A relatively recent development is the advent of gigantic server farms operated by private companies like Amazon and Google. Amazon's Elastic Compute Cloud allows individuals to spawn multiple "virtual" machines, and hook them together in networks and clusters, and run jobs on them. Cost is per machine and per unit time, and so one can essentially (1) define your own cluster and (2) pay for only those minutes that you actually use. It's a very flexible system that many researchers are beginning to utilize. Rhodri Cusack's lab, for example, uses cloud-based machines for brain imaging data analysis.
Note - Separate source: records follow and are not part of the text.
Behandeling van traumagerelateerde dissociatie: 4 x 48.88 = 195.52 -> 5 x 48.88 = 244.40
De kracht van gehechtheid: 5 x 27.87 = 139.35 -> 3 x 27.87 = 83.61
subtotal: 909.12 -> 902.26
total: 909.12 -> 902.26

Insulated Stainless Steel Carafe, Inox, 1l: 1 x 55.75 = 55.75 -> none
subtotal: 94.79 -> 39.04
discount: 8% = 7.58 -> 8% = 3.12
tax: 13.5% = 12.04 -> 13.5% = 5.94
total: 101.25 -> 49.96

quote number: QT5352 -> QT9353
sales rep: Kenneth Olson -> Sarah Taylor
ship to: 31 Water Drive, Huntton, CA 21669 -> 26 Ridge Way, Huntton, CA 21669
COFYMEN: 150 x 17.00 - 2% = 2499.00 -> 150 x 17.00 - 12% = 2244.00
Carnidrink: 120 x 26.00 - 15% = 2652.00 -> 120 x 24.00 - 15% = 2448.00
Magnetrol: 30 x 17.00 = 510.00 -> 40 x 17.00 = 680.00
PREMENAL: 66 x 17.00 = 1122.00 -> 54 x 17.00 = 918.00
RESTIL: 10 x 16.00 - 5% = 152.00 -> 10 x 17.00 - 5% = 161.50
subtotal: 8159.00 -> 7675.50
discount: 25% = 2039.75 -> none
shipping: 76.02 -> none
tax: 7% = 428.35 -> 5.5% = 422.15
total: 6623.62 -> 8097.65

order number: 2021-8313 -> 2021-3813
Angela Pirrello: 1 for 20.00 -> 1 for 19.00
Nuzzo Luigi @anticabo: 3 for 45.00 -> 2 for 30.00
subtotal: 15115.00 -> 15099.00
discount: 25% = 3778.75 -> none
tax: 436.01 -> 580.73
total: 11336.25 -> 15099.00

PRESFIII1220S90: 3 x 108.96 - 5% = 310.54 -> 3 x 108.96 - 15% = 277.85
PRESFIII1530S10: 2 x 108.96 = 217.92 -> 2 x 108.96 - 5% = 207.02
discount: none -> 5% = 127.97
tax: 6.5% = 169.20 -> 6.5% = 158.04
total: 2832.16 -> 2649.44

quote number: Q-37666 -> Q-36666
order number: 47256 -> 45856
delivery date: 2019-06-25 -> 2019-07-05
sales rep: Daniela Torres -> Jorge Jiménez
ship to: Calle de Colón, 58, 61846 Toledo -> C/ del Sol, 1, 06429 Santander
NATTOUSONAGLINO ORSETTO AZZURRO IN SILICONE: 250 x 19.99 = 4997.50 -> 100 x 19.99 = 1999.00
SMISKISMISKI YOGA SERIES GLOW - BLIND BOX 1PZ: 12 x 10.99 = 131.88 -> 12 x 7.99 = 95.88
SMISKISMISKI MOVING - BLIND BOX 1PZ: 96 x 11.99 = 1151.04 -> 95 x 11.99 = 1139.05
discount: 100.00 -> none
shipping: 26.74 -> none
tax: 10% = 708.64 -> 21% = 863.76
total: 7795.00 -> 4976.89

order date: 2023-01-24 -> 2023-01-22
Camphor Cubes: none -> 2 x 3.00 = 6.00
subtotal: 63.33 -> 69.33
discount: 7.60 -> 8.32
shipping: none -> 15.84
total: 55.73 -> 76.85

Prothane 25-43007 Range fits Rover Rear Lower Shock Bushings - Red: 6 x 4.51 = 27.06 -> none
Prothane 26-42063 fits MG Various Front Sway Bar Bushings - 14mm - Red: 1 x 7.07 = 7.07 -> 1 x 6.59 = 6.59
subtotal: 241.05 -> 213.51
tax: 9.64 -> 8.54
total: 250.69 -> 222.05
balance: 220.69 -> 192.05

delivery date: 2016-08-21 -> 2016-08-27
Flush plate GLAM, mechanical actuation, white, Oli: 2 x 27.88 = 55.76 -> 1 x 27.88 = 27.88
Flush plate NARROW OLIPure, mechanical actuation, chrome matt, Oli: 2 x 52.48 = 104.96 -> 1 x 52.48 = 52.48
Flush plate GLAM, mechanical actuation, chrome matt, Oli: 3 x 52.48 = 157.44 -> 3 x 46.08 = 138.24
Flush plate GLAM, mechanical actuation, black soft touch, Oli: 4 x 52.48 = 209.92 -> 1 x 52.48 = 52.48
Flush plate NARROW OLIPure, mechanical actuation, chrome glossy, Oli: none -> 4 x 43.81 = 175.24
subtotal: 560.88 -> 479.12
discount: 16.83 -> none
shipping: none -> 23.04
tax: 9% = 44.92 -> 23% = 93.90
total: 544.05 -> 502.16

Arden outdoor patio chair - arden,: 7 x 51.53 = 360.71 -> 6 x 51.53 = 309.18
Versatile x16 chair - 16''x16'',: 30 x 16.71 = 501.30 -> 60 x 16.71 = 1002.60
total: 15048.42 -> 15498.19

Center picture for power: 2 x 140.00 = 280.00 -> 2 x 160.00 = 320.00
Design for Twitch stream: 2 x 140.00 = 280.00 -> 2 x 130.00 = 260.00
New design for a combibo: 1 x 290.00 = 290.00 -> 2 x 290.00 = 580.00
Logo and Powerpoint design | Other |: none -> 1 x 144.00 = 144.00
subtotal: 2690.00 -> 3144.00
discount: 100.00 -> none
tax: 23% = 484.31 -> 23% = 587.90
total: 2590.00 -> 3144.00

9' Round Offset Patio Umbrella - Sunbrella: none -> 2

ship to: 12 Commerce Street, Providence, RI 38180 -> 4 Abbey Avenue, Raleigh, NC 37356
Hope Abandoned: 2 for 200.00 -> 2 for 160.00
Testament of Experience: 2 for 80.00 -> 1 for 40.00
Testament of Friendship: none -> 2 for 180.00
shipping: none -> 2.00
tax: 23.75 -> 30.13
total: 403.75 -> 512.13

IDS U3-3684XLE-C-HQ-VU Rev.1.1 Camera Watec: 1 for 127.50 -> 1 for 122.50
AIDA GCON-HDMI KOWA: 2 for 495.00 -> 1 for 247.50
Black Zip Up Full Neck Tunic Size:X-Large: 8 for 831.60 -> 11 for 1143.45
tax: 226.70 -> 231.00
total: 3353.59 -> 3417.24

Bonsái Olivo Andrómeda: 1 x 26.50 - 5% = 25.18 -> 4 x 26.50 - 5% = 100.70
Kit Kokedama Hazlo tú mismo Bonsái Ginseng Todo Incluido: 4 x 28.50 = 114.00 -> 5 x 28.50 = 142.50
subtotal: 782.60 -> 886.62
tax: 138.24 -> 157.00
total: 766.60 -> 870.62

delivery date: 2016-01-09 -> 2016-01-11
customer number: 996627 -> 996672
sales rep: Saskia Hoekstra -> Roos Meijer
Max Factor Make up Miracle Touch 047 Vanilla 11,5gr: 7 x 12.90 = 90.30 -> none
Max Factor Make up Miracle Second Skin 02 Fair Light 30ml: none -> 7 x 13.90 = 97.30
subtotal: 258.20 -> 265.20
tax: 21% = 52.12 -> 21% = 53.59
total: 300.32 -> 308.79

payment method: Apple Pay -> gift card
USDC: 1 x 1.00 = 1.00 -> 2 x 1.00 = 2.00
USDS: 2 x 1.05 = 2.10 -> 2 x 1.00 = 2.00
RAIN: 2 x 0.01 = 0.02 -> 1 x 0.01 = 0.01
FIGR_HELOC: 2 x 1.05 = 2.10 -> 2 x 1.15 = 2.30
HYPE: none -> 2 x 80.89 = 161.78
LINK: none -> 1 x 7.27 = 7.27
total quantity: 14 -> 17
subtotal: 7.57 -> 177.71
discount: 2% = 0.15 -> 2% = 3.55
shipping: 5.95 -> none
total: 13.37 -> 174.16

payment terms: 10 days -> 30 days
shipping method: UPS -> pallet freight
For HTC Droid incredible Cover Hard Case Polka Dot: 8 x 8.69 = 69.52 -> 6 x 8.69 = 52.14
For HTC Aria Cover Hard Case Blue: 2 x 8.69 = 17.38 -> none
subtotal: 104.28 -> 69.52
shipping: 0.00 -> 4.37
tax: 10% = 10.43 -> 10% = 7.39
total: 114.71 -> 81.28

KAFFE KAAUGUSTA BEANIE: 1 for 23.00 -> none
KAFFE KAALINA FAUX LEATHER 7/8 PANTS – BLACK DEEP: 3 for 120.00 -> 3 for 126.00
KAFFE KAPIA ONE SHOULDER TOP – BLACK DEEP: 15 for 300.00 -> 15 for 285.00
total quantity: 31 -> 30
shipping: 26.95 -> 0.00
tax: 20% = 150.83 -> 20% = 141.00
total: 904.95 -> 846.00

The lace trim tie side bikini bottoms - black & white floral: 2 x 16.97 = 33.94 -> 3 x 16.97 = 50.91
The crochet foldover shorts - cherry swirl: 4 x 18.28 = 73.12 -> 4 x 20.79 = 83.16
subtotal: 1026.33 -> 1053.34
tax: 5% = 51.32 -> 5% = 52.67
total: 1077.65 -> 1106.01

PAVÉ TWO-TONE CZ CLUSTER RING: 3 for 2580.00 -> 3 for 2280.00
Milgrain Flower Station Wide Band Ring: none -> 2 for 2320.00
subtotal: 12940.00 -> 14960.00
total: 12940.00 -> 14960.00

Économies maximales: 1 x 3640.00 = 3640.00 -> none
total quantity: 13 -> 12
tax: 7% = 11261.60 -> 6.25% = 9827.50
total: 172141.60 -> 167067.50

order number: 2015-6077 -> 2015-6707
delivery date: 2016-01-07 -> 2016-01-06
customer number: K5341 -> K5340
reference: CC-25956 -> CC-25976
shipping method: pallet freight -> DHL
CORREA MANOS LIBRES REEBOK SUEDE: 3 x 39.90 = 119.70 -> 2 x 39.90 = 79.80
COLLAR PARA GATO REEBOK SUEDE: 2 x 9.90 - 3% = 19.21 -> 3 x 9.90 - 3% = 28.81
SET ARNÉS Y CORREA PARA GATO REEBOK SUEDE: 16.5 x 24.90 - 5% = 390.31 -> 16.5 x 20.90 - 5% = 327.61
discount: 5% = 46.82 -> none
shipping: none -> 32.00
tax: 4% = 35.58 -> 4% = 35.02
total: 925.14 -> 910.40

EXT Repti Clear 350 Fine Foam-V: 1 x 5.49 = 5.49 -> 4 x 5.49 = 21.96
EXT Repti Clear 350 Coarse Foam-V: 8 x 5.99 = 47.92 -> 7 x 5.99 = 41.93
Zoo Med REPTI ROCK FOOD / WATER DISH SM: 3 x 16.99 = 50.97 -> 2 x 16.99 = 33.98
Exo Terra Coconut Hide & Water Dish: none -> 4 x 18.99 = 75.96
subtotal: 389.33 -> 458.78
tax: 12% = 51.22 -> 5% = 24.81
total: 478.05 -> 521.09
The obvious advantage of a cluster over a single SMP machine, is that one can add as many nodes onto the cluster (growing it as you go) to whatever size you want (provided you can pay for it). The disadvantage is that data transfer over a network can be slower than a SMP machine where CPU cores share the same RAM store. There is also added complexity in managing a cluster of machines, for example in configuring each one, and configuring a head node to manage all of the slave nodes. There is software out there that can organize this for you, for example Oracle Grid Engine, and others, but it's still not trivial and takes some investment of time to fully implement.

Computer cluster (wikipedia)

6 Grids

A grid is like a cluster, but the individual machines are not on a local network, but they can be anywhere on the internet. Sometimes multiple clusters are hooked together over the internet to form a grid. Sometimes a grid is composed of multiple individual machines, spread out over multiple labs, multiple Departments, Univerisities, or even countries. Sometimes grids are set up so that individual machines can be "taken over" as dedicated computational nodes. In other configurations, individual machines only process grid jobs during their downtime, when for example the user is not using the machine for something else. One way of setting this up is via a specialized screensaver. Wheneven the screensaver activates (which is an indication that the machine is not being used), the grid process starts up and processes grid jobs.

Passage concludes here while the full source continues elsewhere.